Свои стихи не выходили, а к поэзии он пристрастился. Тогда он стал читать чужие стихи с эстрады. Тем более что с деньгами было туго. Он читал стихи своих приятелей, но это не нравилось публике. Она требовала классику и Безыменского. Он любил те стихи, которые совпадали с его настроениями, меняющимися, как погода в мае. Самое замечательное произведение искусства может оставить тебя равнодушным, если ты настроен не в лад с ним, не на одной волне. Счастливо влюбленный никогда не поймет горьких стихов Катулла. Сейчас Валька любил лиловые стихи. «Это тебе непонятно, Алеша? Как же объяснить? Это очень сложно и очень просто. Понимаешь, мир для человека окрашивается по-разному. Вот у тебя, очевидно, все окрашено в красный колер (Валька снисходительно усмехнулся). У меня бывают то голубые настроения (обычно в июне), то сиреневые, то розовые. Но преобладает лиловое. Лиловые сумерки большого города. Встречи в парках. Лиловый свет заполняет маленькую комнатку. Пахнет тонкими духами, мягким женским бельем, надушенными цветами... Теплые девичьи руки, полушепот, полустихи, полубред...»

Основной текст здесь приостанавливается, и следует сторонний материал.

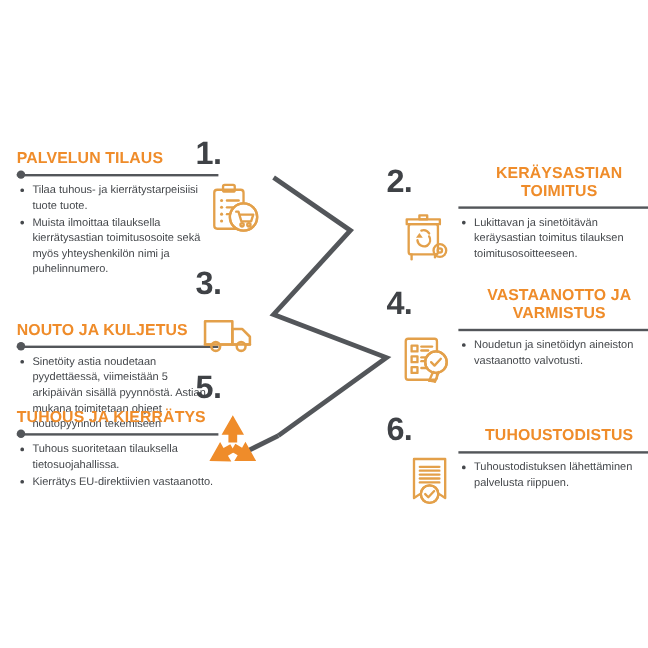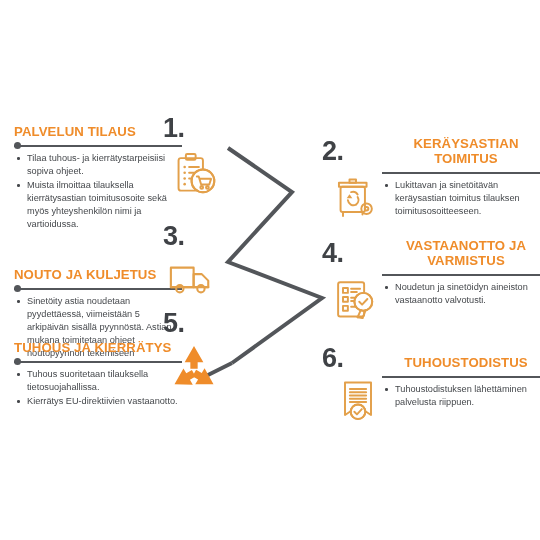"Tilaa tuhous- ja kierrätystarpeisiisi" li { text: sopiva ohjeet -> tuote tuote }
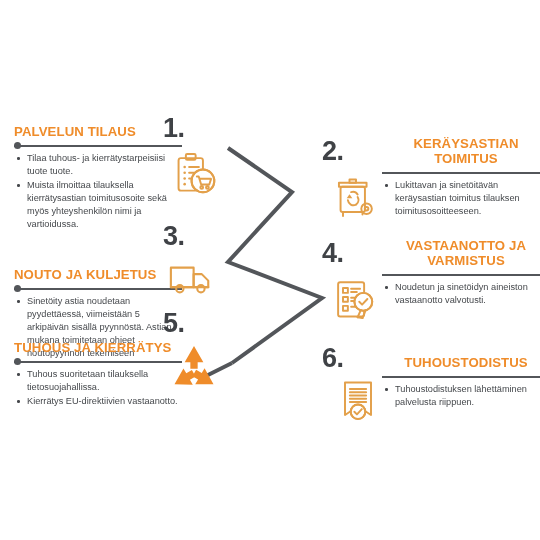"Muista ilmoittaa tilauksella" li { text: vartioidussa -> puhelinnumero }
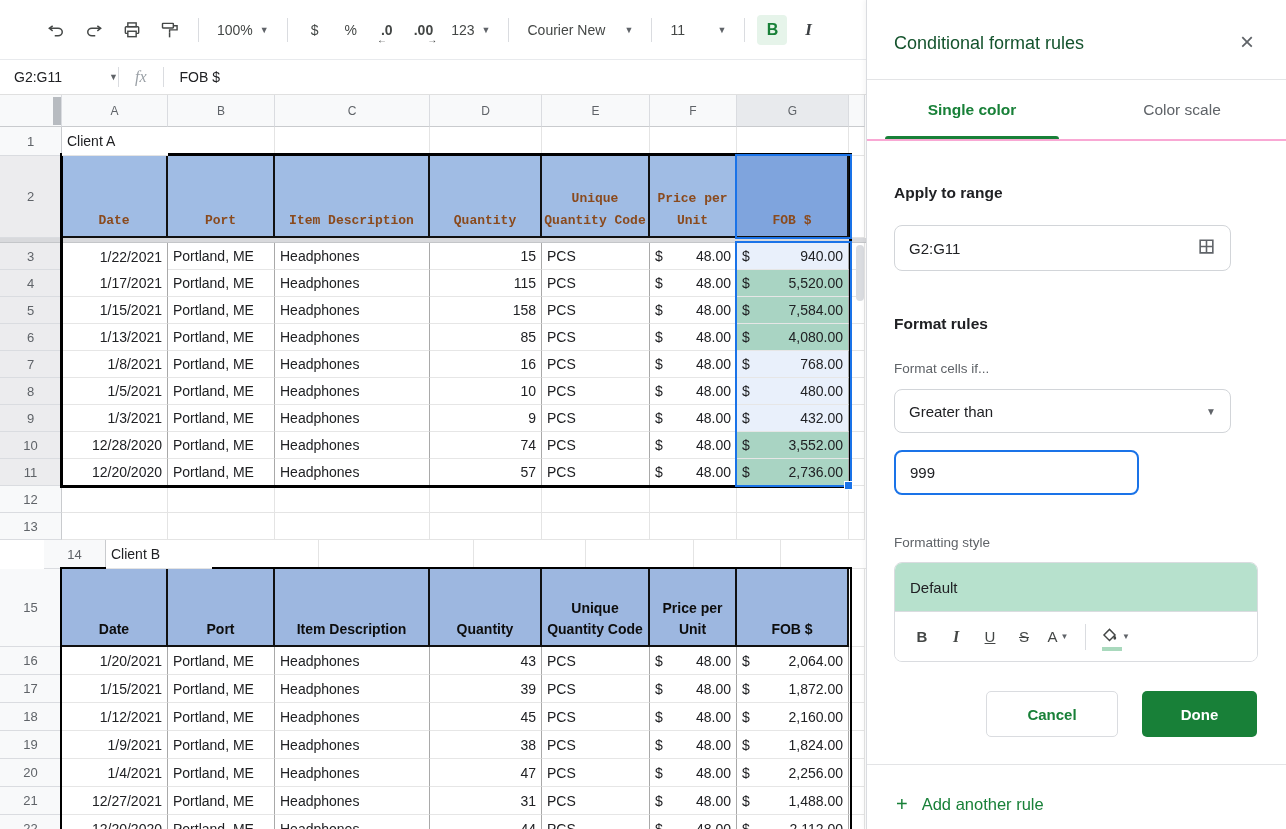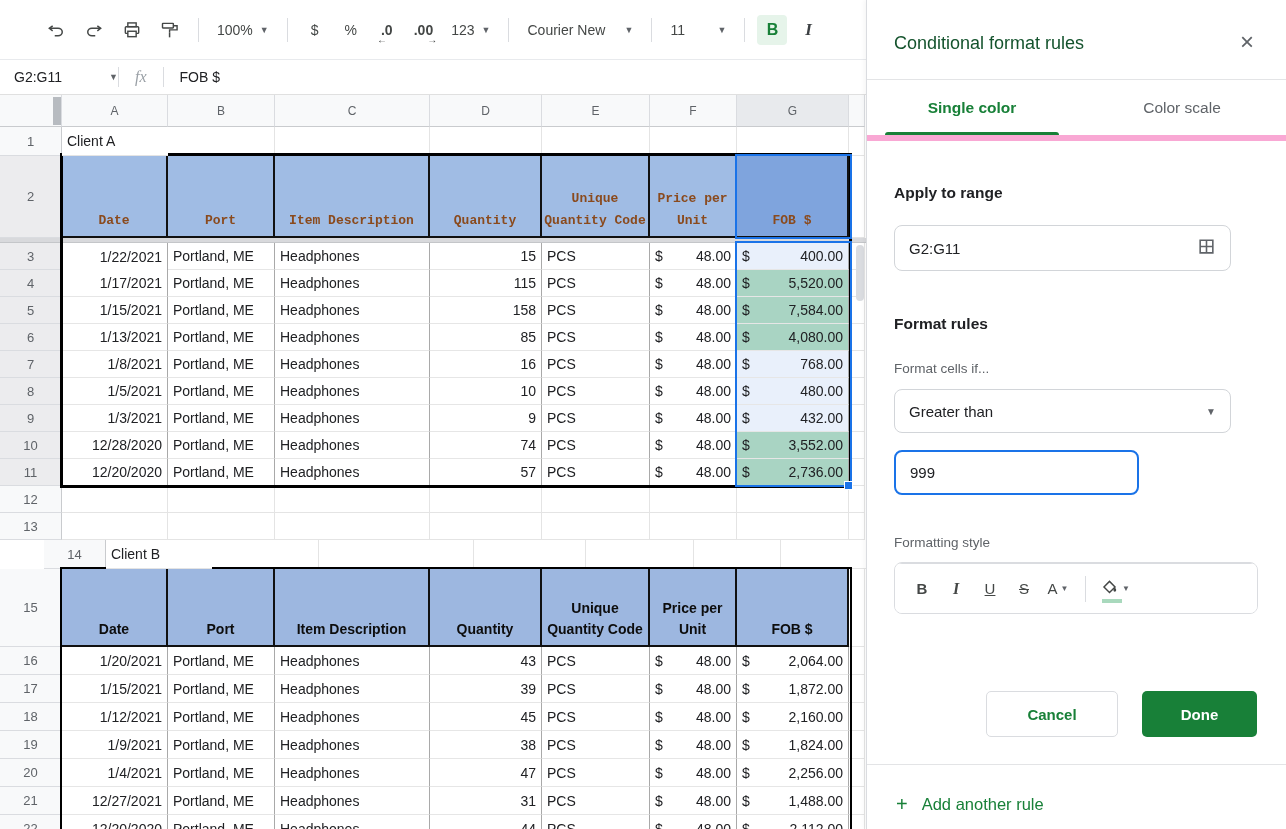"Single color" #tabs { border-bottom: 6px solid #f9a8d4 -> 2px solid #f9a8d4 }
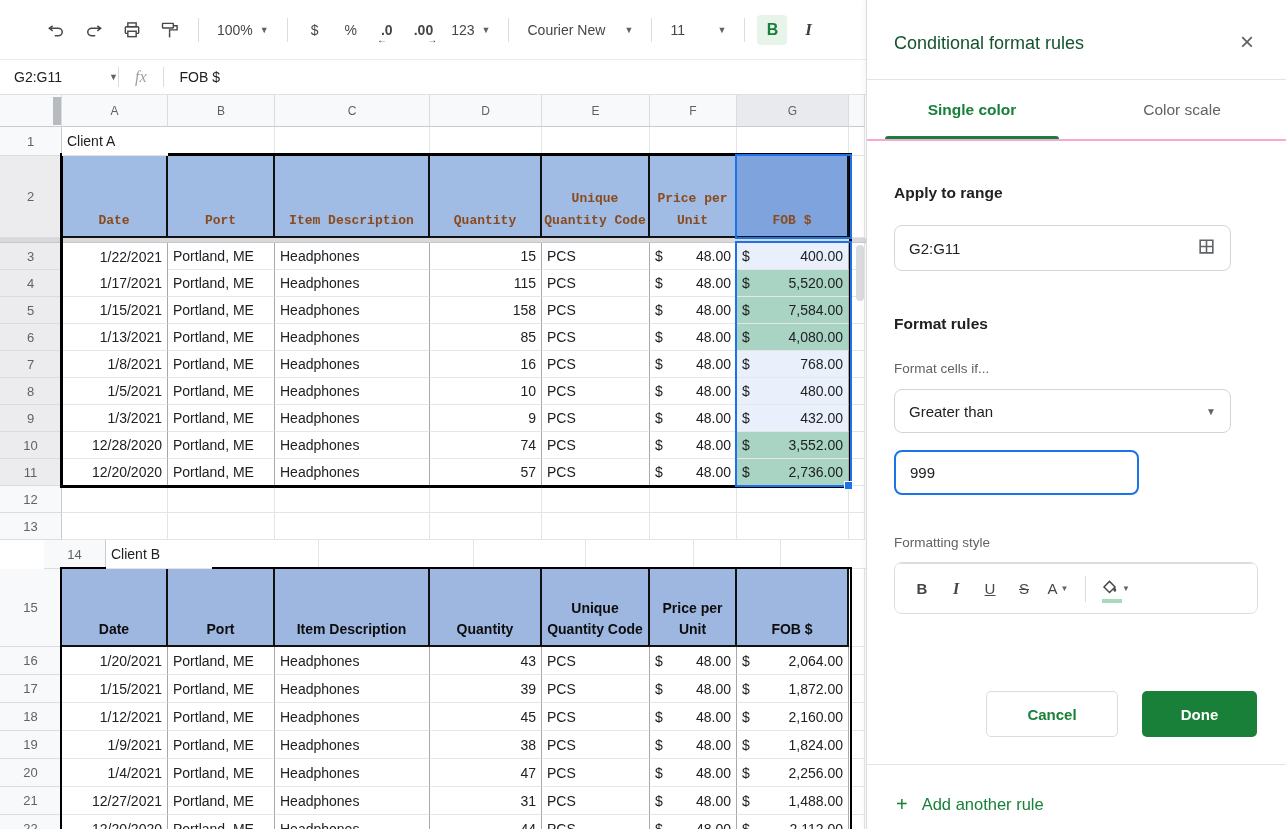"400.00" span { text: 400.00 -> 940.00 }
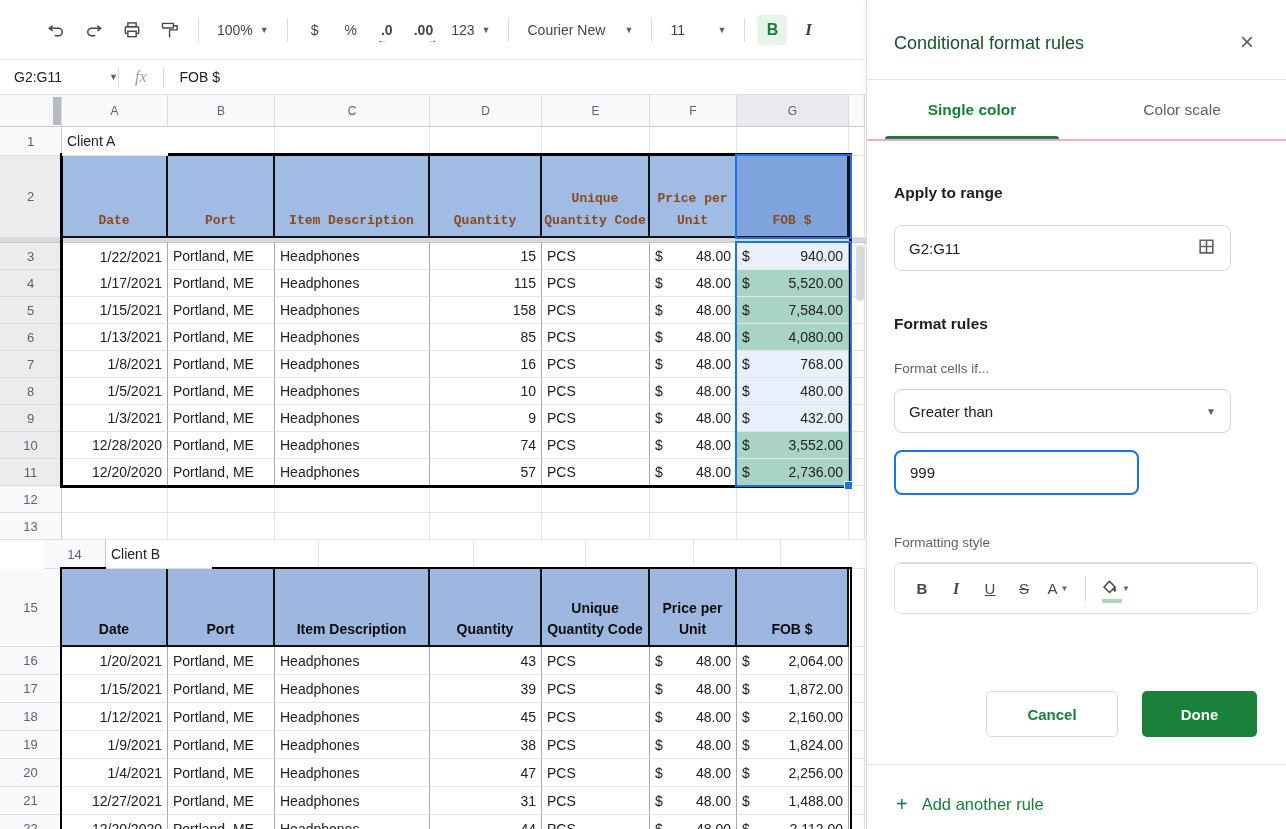"Default" div { html: none -> <div>Default</div> }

Чем он жил все это время? Были ли у него деньги, откуда? По совести, он сам не знал этого. Он что-то писал в газетах, какие-то статьи, рецензии, мелочишку, что-то делал на радио, какие-то инсценировки, оратории, монологи, чем-то промышлял в кино. Об этом он говорил глухо, ему не хотелось признаваться ни перед Алешей, ни перед самим собой, что он стал просто халтурщиком, ремесленником, зарабатывающим себе на пропитание сдельной работой в искусстве. Блестящие перспективы не покидали его. Теперь он решил стать сценаристом. Но он был уже сильно потрепан жизнью. Он выглядел значительно старше своих лет. Энтузиазм, восторг, любовь, ненависть — все это были лишь ходовые слова, Валька давно научился смеяться над ними.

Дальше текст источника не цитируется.